The problem >> Omitting the pictures, output all of the records precisely as written.

══ The input ══

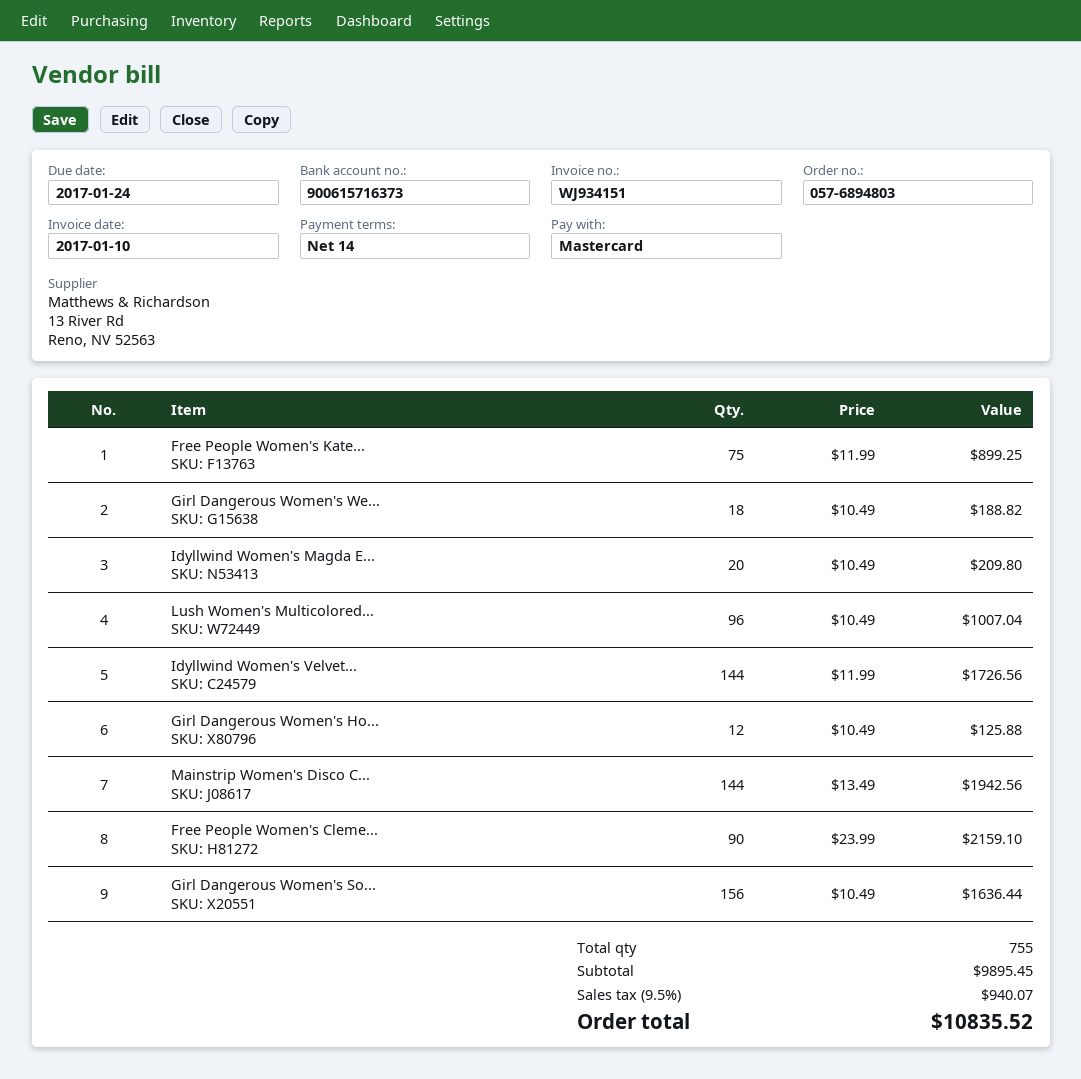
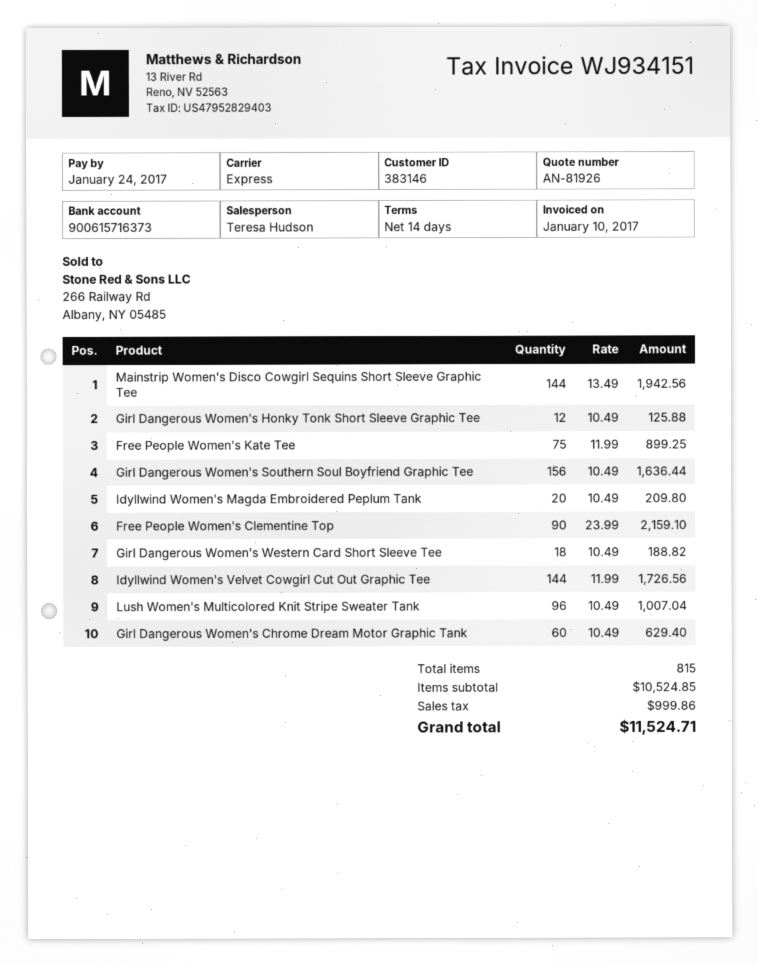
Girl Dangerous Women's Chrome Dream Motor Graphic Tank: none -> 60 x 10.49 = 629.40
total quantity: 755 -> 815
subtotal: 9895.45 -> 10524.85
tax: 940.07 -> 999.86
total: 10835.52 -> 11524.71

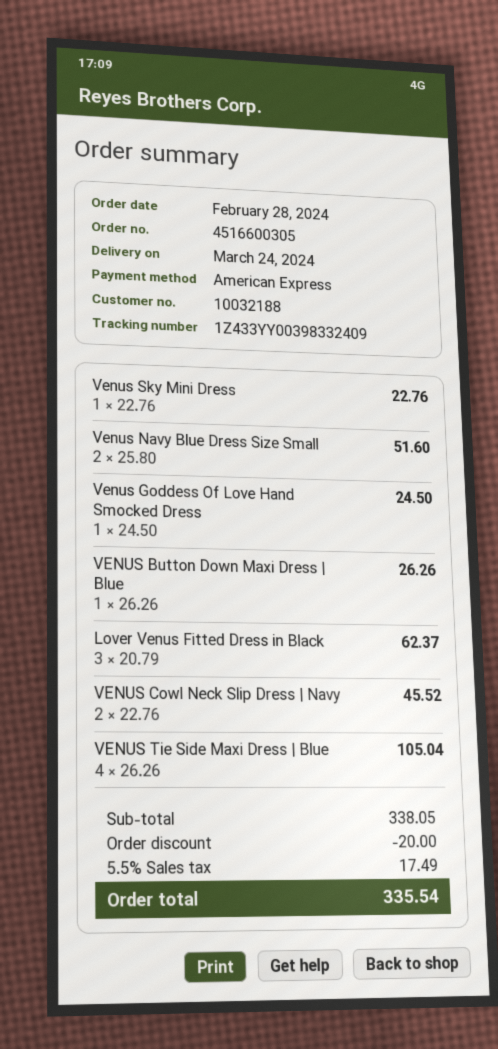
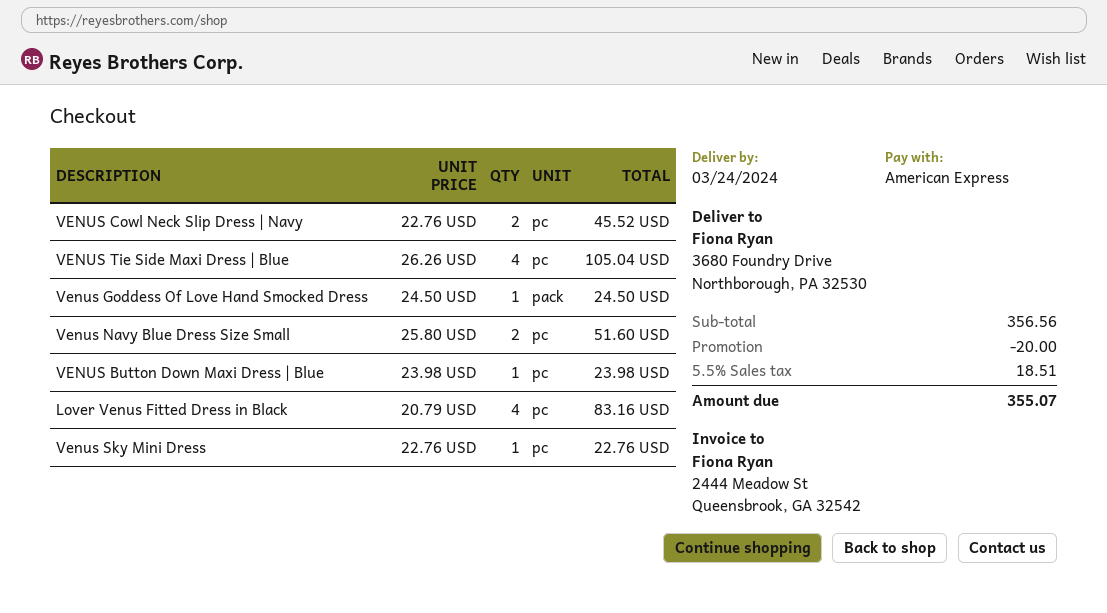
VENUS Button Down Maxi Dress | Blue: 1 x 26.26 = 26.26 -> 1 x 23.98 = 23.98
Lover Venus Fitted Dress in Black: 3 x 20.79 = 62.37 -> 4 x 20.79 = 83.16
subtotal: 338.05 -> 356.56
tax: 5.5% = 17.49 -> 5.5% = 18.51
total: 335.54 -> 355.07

═══

Written response >>
Girl Dangerous Women's Chrome Dream Motor Graphic Tank: none -> 60 x 10.49 = 629.40
total quantity: 755 -> 815
subtotal: 9895.45 -> 10524.85
tax: 940.07 -> 999.86
total: 10835.52 -> 11524.71

VENUS Button Down Maxi Dress | Blue: 1 x 26.26 = 26.26 -> 1 x 23.98 = 23.98
Lover Venus Fitted Dress in Black: 3 x 20.79 = 62.37 -> 4 x 20.79 = 83.16
subtotal: 338.05 -> 356.56
tax: 5.5% = 17.49 -> 5.5% = 18.51
total: 335.54 -> 355.07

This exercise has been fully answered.